Nach Angaben seiner Anwälte ist er zu krank, um dem Prozeß beizuwohnen. Am
Freitag wird über die neuerliche Einsetzung einer Ärztekommission vom
Gericht entschieden.
Der in Wilna weilende Leiter des Wiesenthal Centers in Jerusalem Efriam
Zuroff wirft den litauischen Behörden vor, die Verfahren zu
verschleppen. Zuroff wurde im Gerichtssaal von einem anwesenden
Ultranationalisten verbal attackiert. Der Mann verlangte, Zuroff möge
sich dafür entschuldigen, Litauer kollektiv als Judenmörder bezeichnet
zu haben. Zuroff tat dies jedoch nie, wie er betont.
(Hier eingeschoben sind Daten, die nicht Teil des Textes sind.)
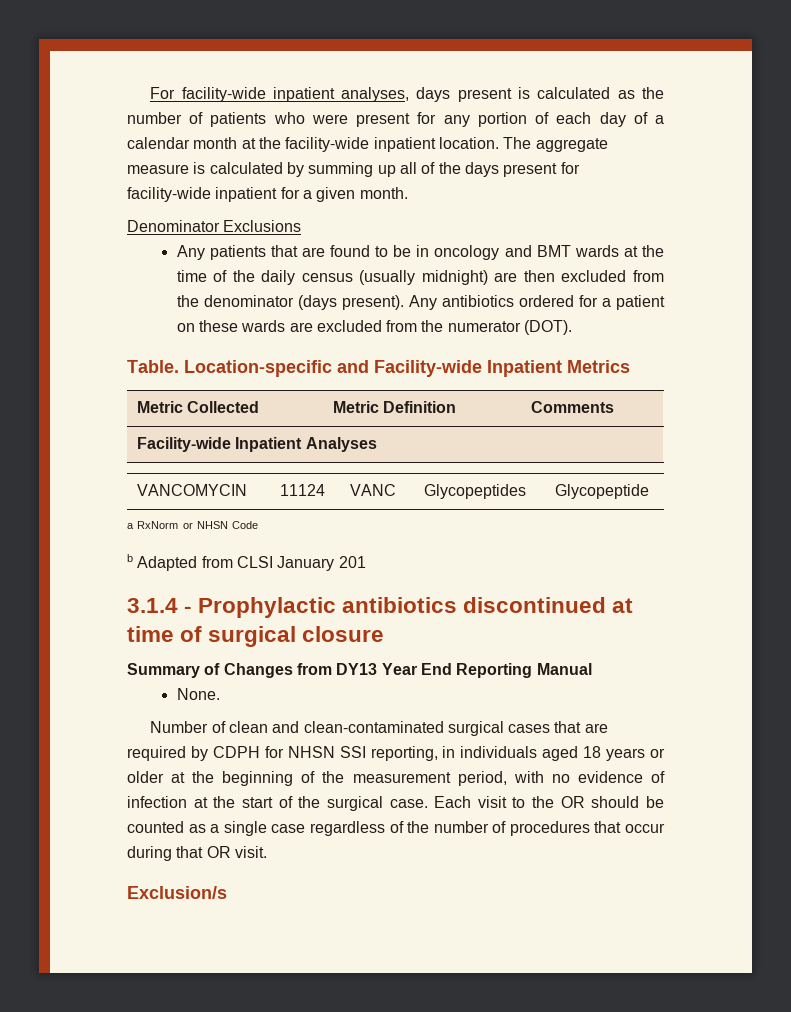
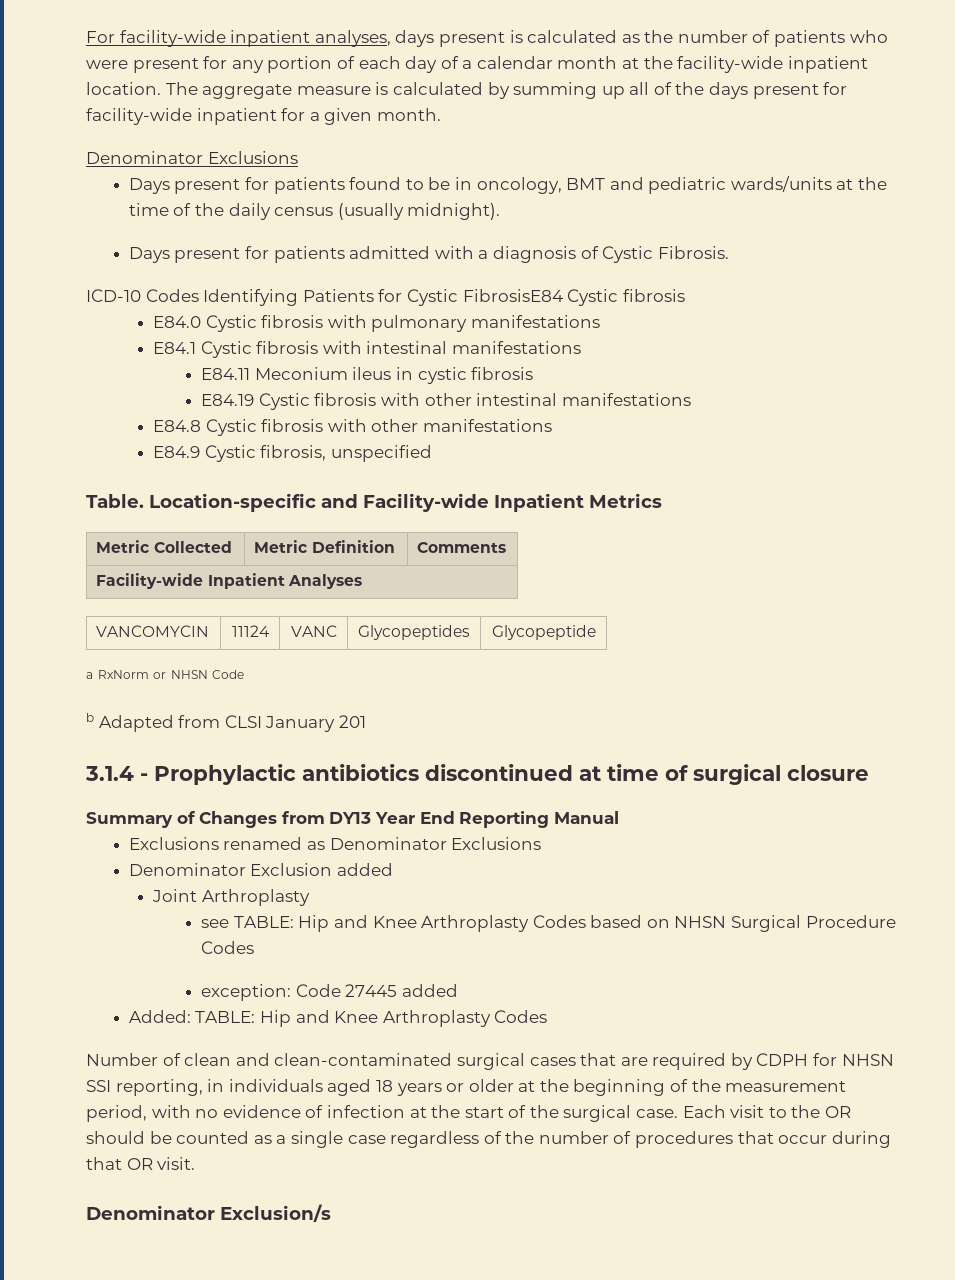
- Any patients that are found to be in oncology and BMT wards at the time of the daily census (usually midnight) are then excluded from the denominator (days present). Any antibiotics ordered for a patient on these wards are excluded from the numerator (DOT).
+ Days present for patients found to be in oncology, BMT and pediatric wards/units at the time of the daily census (usually midnight).
+ Days present for patients admitted with a diagnosis of Cystic Fibrosis.
+ ICD-10 Codes Identifying Patients for Cystic FibrosisE84 Cystic fibrosis
+ E84.0 Cystic fibrosis with pulmonary manifestations
+ E84.1 Cystic fibrosis with intestinal manifestations
+ E84.11 Meconium ileus in cystic fibrosis
+ E84.19 Cystic fibrosis with other intestinal manifestations
+ E84.8 Cystic fibrosis with other manifestations
+ E84.9 Cystic fibrosis, unspecified
- None.
+ Exclusions renamed as Denominator Exclusions
+ Denominator Exclusion added
+ Joint Arthroplasty
+ see TABLE: Hip and Knee Arthroplasty Codes based on NHSN Surgical Procedure Codes
+ exception: Code 27445 added
+ Added: TABLE: Hip and Knee Arthroplasty Codes
- Exclusion/s
+ Denominator Exclusion/s

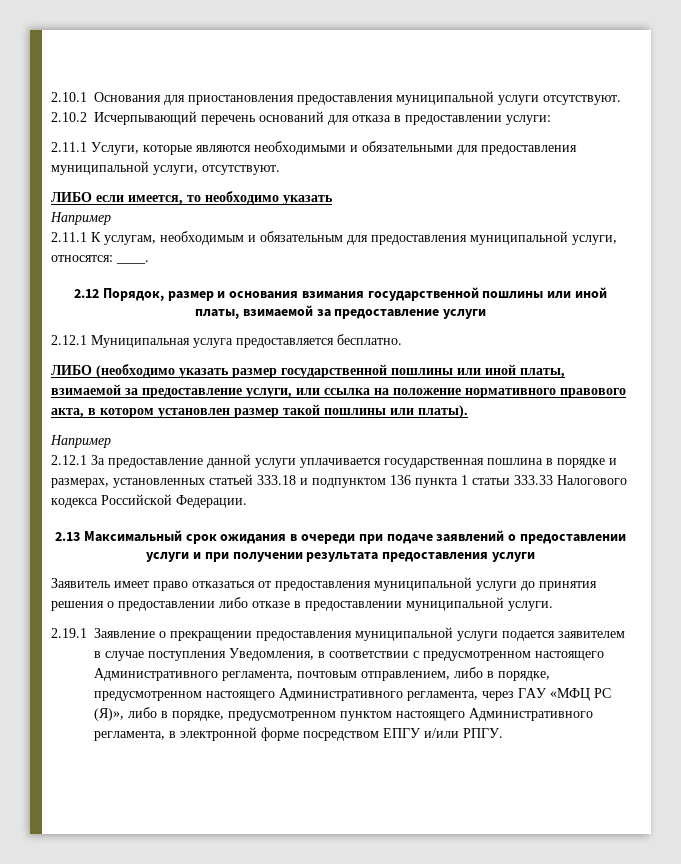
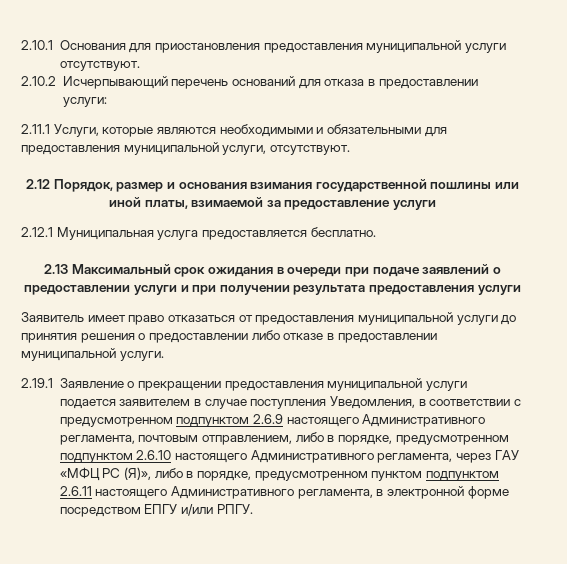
- ЛИБО если имеется, то необходимо указать
- Например
- 2.11.1 К услугам, необходимым и обязательным для предоставления муниципальной услуги, относятся: ____.
- ЛИБО (необходимо указать размер государственной пошлины или иной платы, взимаемой за предоставление услуги, или ссылка на положение нормативного правового акта, в котором установлен размер такой пошлины или платы).
- Например
- 2.12.1 За предоставление данной услуги уплачивается государственная пошлина в порядке и размерах, установленных статьей 333.18 и подпунктом 136 пункта 1 статьи 333.33 Налогового кодекса Российской Федерации.
- 2.19.1 Заявление о прекращении предоставления муниципальной услуги подается заявителем в случае поступления Уведомления, в соответствии с предусмотренном настоящего Административного регламента, почтовым отправлением, либо в порядке, предусмотренном настоящего Административного регламента, через ГАУ «МФЦ РС (Я)», либо в порядке, предусмотренном пунктом настоящего Административного регламента, в электронной форме посредством ЕПГУ и/или РПГУ.
+ 2.19.1 Заявление о прекращении предоставления муниципальной услуги подается заявителем в случае поступления Уведомления, в соответствии с предусмотренном подпунктом 2.6.9 настоящего Административного регламента, почтовым отправлением, либо в порядке, предусмотренном подпунктом 2.6.10 настоящего Административного регламента, через ГАУ «МФЦ РС (Я)», либо в порядке, предусмотренном пунктом подпунктом 2.6.11 настоящего Административного регламента, в электронной форме посредством ЕПГУ и/или РПГУ.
Der anwesende
Vorsitzende der jüdischen Gemeinde in Wilna, simon Alperovic machte den
erhitzten Angreifer darauf aufmerksam, daß er dies in allen Zeitungen
Litauens nachlesen könne.
Die Stimme der Vernuft scheint leise in Wilna, wenn es um die
Verstrickungen der Nazikollaborateure geht.